▸ ASSIGNMENT:
Scan the data below for lines holding the word "title", and copy each line found.

▸ EXERCISE INPUT:
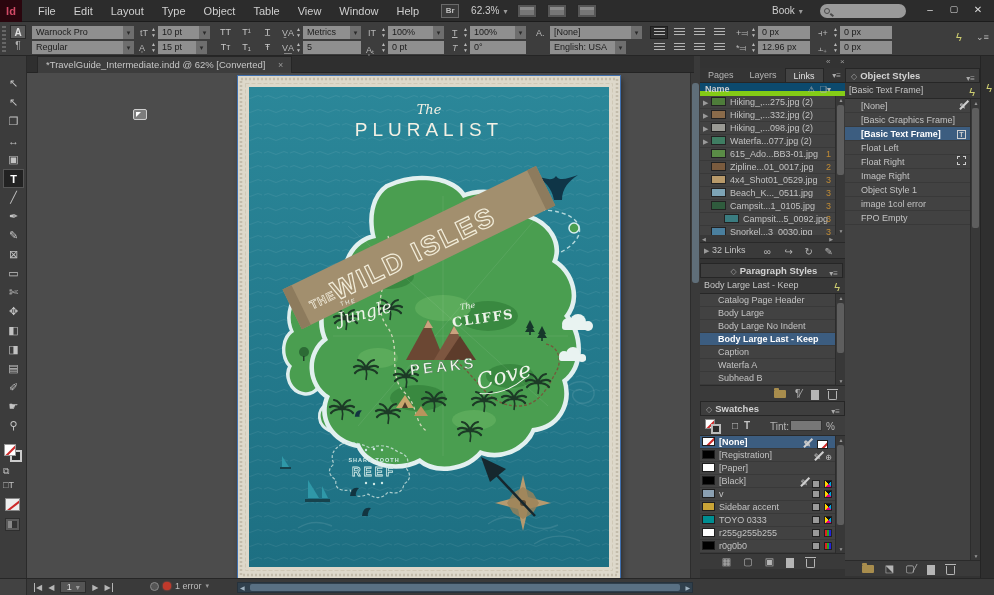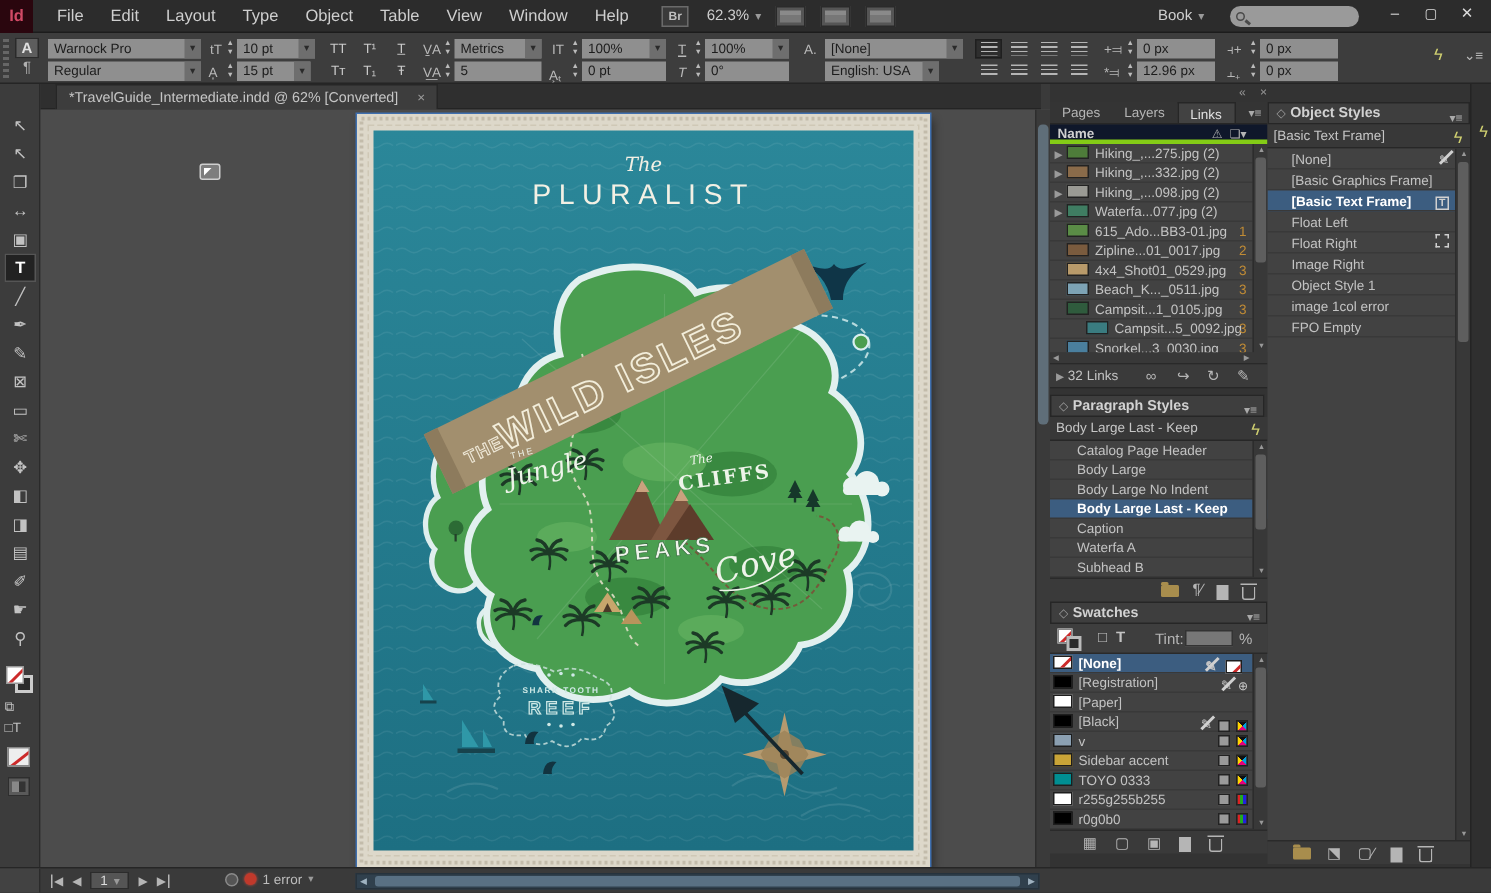--- a/index.html
+++ b/index.html
@@ -83,21 +83,21 @@
   .curbar .i-flash { position:absolute; right:5px; top:2px; }
   .list { position:absolute; left:0; right:0; background:#424242; overflow:hidden; }
   .lrow { position:relative; height:13px; line-height:13px; border-bottom:1px solid #393939; color:#c3c3c3; font-size:9px; white-space:nowrap; }
   .lrow.sel { background:#3c5d80; color:#fff; font-weight:bold; }
   .sbar { position:absolute; right:0; top:0; bottom:0; width:10px; background:#383838; border-left:1px solid #2c2c2c; }
   .sbar .th { position:absolute; left:1px; right:1px; background:#5e5e5e; border-radius:2px; }
   .sbar .ar { position:absolute; left:0; width:10px; height:8px; color:#999; font-size:5px; text-align:center; line-height:8px; }
   .tabs { position:absolute; left:0; right:0; height:15px; background:#343434; border-bottom:1px solid #262626; display:flex; font-size:9px; color:#b5b5b5; }
   .tabs .t { padding:2px 8px 0; }
   .tabs .t.on { background:#424242; color:#e0e0e0; border:1px solid #262626; border-bottom:none; }
-  .links-head { position:absolute; left:0; right:0; height:13px; background:#0f172a; border-bottom:3px solid #84cc16; color:#cfcfcf; font-size:9px; font-weight:bold; line-height:12px; padding-left:5px; }
+  .links-head { position:absolute; left:0; right:0; height:13px; background:#0c4a6e; border-bottom:5px solid #84cc16; color:#cfcfcf; font-size:9px; font-weight:bold; line-height:12px; padding-left:5px; }
   .links-head .ic { position:absolute; top:1px; font-weight:normal; color:#b5b5b5; font-size:8px; }
   .lk-expander { display:inline-block; width:8px; color:#9a9a9a; font-size:7px; }
   .lk-thumb { display:inline-block; width:15px; height:9px; border:1px solid #222; vertical-align:-1px; margin-right:4px; }
   .lk-page { position:absolute; right:14px; color:#c08b35; }
   .hscroll-mini { position:absolute; left:0; right:0; height:8px; background:#383838; border-bottom:1px solid #292929; }
   .hscroll-mini .ar { position:absolute; top:0; color:#999; font-size:5px; line-height:8px; }
   .links-foot { position:absolute; left:0; right:0; height:16px; background:#3a3a3a; border-bottom:1px solid #262626; color:#c3c3c3; font-size:9px; line-height:15px; padding-left:4px; }
   .lf-ic { position:absolute; top:1px; color:#b5b5b5; font-size:10px; }
   .foot-icons { position:absolute; left:0; right:0; height:16px; background:#3a3a3a; border-top:1px solid #2a2a2a; display:flex; justify-content:flex-end; gap:9px; padding:2px 8px 0 0; color:#b5b5b5; font-size:10px; }
   .i-folder { width:12px; height:8px; background:#a88d4d; border-radius:1px; position:relative; margin-top:2px; }
@@ -544,21 +544,21 @@
     </div>
     <div class="links-foot" style="top:187px; width:145px;">
       <span style="color:#9a9a9a; font-size:7px;">▶</span>
       <span>32 Links</span>
       <span class="lf-ic" style="right:74px;">∞</span>
       <span class="lf-ic" style="right:52px;">↪</span>
       <span class="lf-ic" style="right:32px;">↻</span>
       <span class="lf-ic" style="right:12px;">✎</span>
     </div>
 
-    <div class="panel-h" style="top:207px; width:143px;">
+    <div class="panel-h" style="top:207px; width:143px;text-align:center;">
       <span class="collapse-diamond">◇</span><span>Paragraph Styles</span>
       <span class="pmenu">▾≡</span>
     </div>
     <div class="curbar" style="top:222px; width:145px;">
       <span>Body Large Last - Keep</span>
       <span class="i-flash">ϟ</span>
     </div>
     <div class="list" style="top:238px; width:145px; height:91px;" id="pstylist">
       <div class="lrow" style="padding-left: 18px;">Catalog Page Header</div>
         <div class="lrow" style="padding-left: 18px;">Body Large</div>

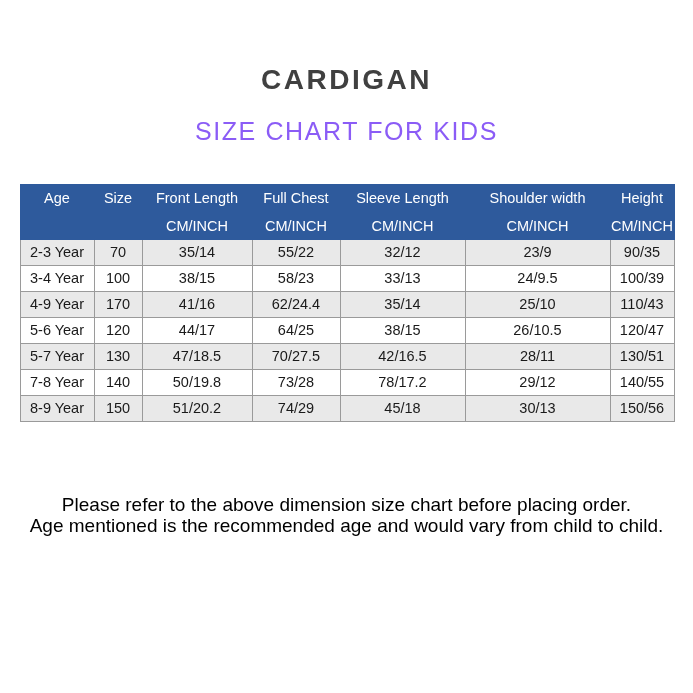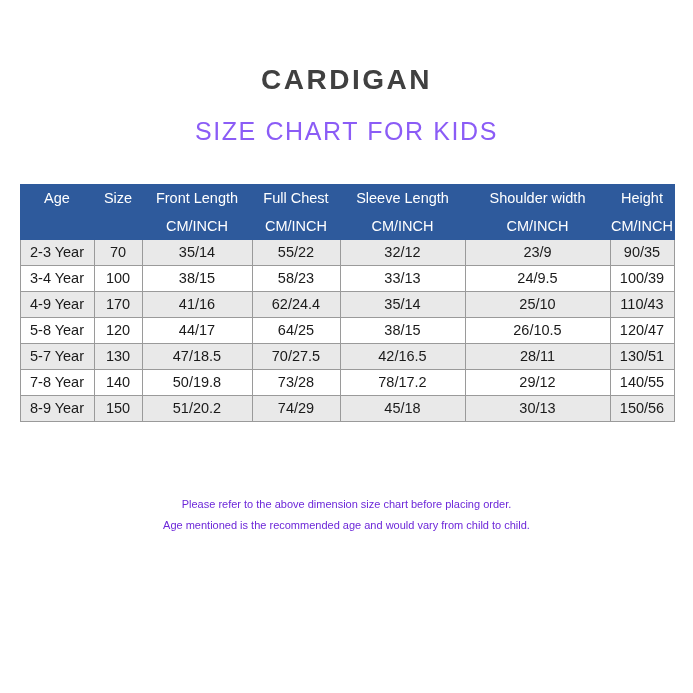--- a/index.html
+++ b/index.html
@@ -84,22 +84,22 @@
   .col-age { width: 74px; }
   .col-size { width: 48px; }
   .col-front { width: 110px; }
   .col-chest { width: 88px; }
   .col-sleeve { width: 125px; }
   .col-shoulder { width: 145px; }
   .col-height { width: 64px; }
   .footnote {
     margin-top: 72px;
     text-align: center;
-    font-size: 11px;
-    color: #6d28d9;
+    font-size: 19px;
+    color: #000000;
     line-height: 21px;
   }
   .footnote div {
     white-space: nowrap;
   }
 </style>
 </head>
 <body>
 
 <div class="page">
@@ -160,21 +160,21 @@
         <tr>
           <td>4-9 Year</td>
           <td>170</td>
           <td>41/16</td>
           <td>62/24.4</td>
           <td>35/14</td>
           <td>25/10</td>
           <td>110/43</td>
         </tr>
         <tr>
-          <td>5-8 Year</td>
+          <td>5-6 Year</td>
           <td>120</td>
           <td>44/17</td>
           <td>64/25</td>
           <td>38/15</td>
           <td>26/10.5</td>
           <td>120/47</td>
         </tr>
         <tr>
           <td>5-7 Year</td>
           <td>130</td>

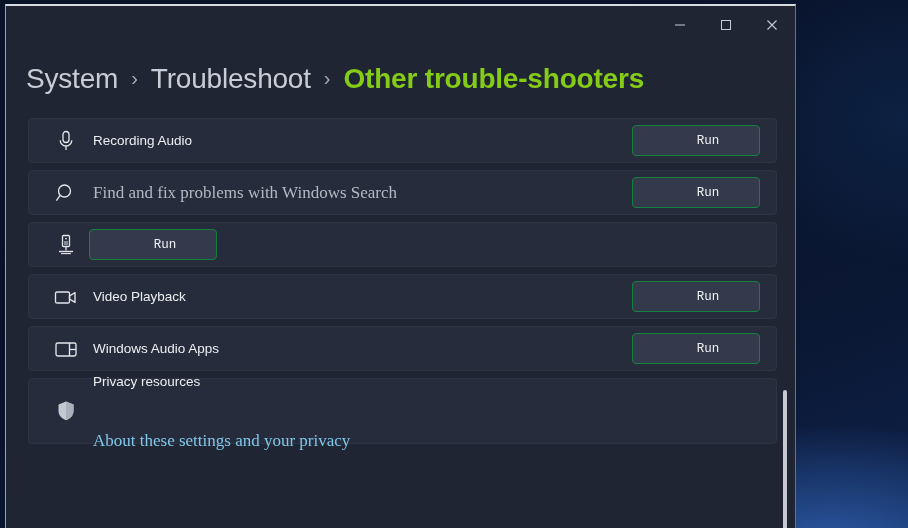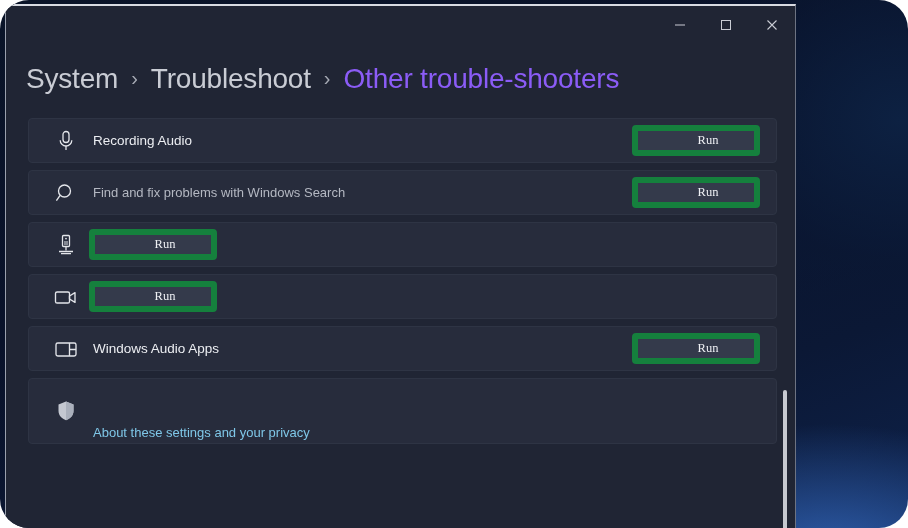--- a/index.html
+++ b/index.html
@@ -13,21 +13,20 @@
 
   #desktop {
     position: relative;
     width: 908px;
     height: 528px;
     background:
       radial-gradient(ellipse 360px 200px at 830px 560px, #2f5fae 0%, rgba(47,95,174,0.55) 30%, rgba(20,40,85,0.0) 68%),
       radial-gradient(ellipse 300px 260px at 900px 120px, #0d2142 0%, rgba(10,24,52,0.5) 55%, rgba(8,16,36,0) 80%),
       linear-gradient(160deg, #0a1428 0%, #09122a 40%, #0b1835 75%, #0e224b 100%);
     overflow: hidden;
-    border-radius: 29px;
   }
 
   
   #settings-window {
     position: absolute;
     left: 5px;
     top: 4px;
     width: 791px;
     height: 524px;
     background: #202534;
@@ -69,22 +68,22 @@
     display: flex;
     align-items: baseline;
     white-space: nowrap;
   }
   .crumb {
     font-size: 28px;
     color: #c9ccd4;
     letter-spacing: -0.2px;
   }
   .crumb.current {
-    color: #8b5cf6;
-    font-weight: normal;
+    color: #84cc16;
+    font-weight: bold;
   }
   .crumb-sep {
     font-size: 20px;
     color: #a7abb5;
     margin: 0 13px;
     position: relative;
     top: -3px;
   }
 
   
@@ -121,36 +120,37 @@
   .card-icon svg { display: block; }
 
   .card-text { flex: 1; padding-left: 4px; }
 
   .card-title {
     font-size: 13.5px;
     color: #eceef2;
     line-height: 17px;
   }
   .card-sub {
-    font-size: 13px;
+    font-size: 17px;
     color: #b4b8c2;
     line-height: 16px;
     margin-top: 1px;
+    font-family: Liberation Serif, serif;
   }
   .card-sub.link { color: #7fc7e8; margin-top: 43px; }
 
   .run-btn {
     width: 128px;
     height: 31px;
     border-radius: 4px;
     background: #343a4b;
-    border: 6px solid #15803d;
+    border: 1px solid #15803d;
     color: #eef0f4;
     font-size: 12.5px;
-    font-family: Liberation Serif, serif;
+    font-family: Liberation Mono, monospace;
     display: flex;
     align-items: center;
     justify-content: center;
     cursor: default;
     padding-left: 24px;
   }
 
   .card.privacy { height: 66px; }
 
   
@@ -250,20 +250,23 @@
         <div class="run-btn">Run</div>
       </div>
 
       <div class="card">
         <div class="card-icon">
           <svg width="26" height="20" viewBox="0 0 26 20">
             <rect x="2.5" y="5" width="14" height="11" rx="1.6" fill="none" stroke="#e3e5ea" stroke-width="1.35"></rect>
             <path d="M16.5 9 L22 5.6 L22 15.4 L16.5 12 Z" fill="none" stroke="#e3e5ea" stroke-width="1.35" stroke-linejoin="round"></path>
           </svg>
         </div>
+        <div class="card-text">
+          <div class="card-title">Video Playback</div>
+        </div>
         <div class="run-btn">Run</div>
       </div>
 
       <div class="card">
         <div class="card-icon">
           <svg width="26" height="20" viewBox="0 0 26 20">
             <rect x="3" y="4" width="20" height="13" rx="1.8" fill="none" stroke="#e3e5ea" stroke-width="1.35"></rect>
             <line x1="16.5" y1="4" x2="16.5" y2="17" stroke="#e3e5ea" stroke-width="1.35"></line>
             <line x1="16.5" y1="10.5" x2="23" y2="10.5" stroke="#e3e5ea" stroke-width="1.35"></line>
           </svg>
@@ -275,20 +278,21 @@
       </div>
 
       <div class="card privacy">
         <div class="card-icon">
           <svg width="22" height="24" viewBox="0 0 22 24">
             <path d="M11 2.5 L18.5 5.4 V12 C18.5 16.4 15.2 19.7 11 21.3 C6.8 19.7 3.5 16.4 3.5 12 V5.4 Z" fill="#c4c8d1"></path>
             <path d="M11 2.5 L18.5 5.4 V12 C18.5 16.4 15.2 19.7 11 21.3 Z" fill="#aab0bc"></path>
           </svg>
         </div>
         <div class="card-text">
+          <div class="card-title">Privacy resources</div>
           <div class="card-sub link">About these settings and your privacy</div>
         </div>
       </div>
 
     </div>
 
     <div id="scrollbar-track">
       <div id="scrollbar-thumb"></div>
     </div>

▸ TASK ANSWER:
   .card-title {
+          <div class="card-title">Video Playback</div>
+          <div class="card-title">Privacy resources</div>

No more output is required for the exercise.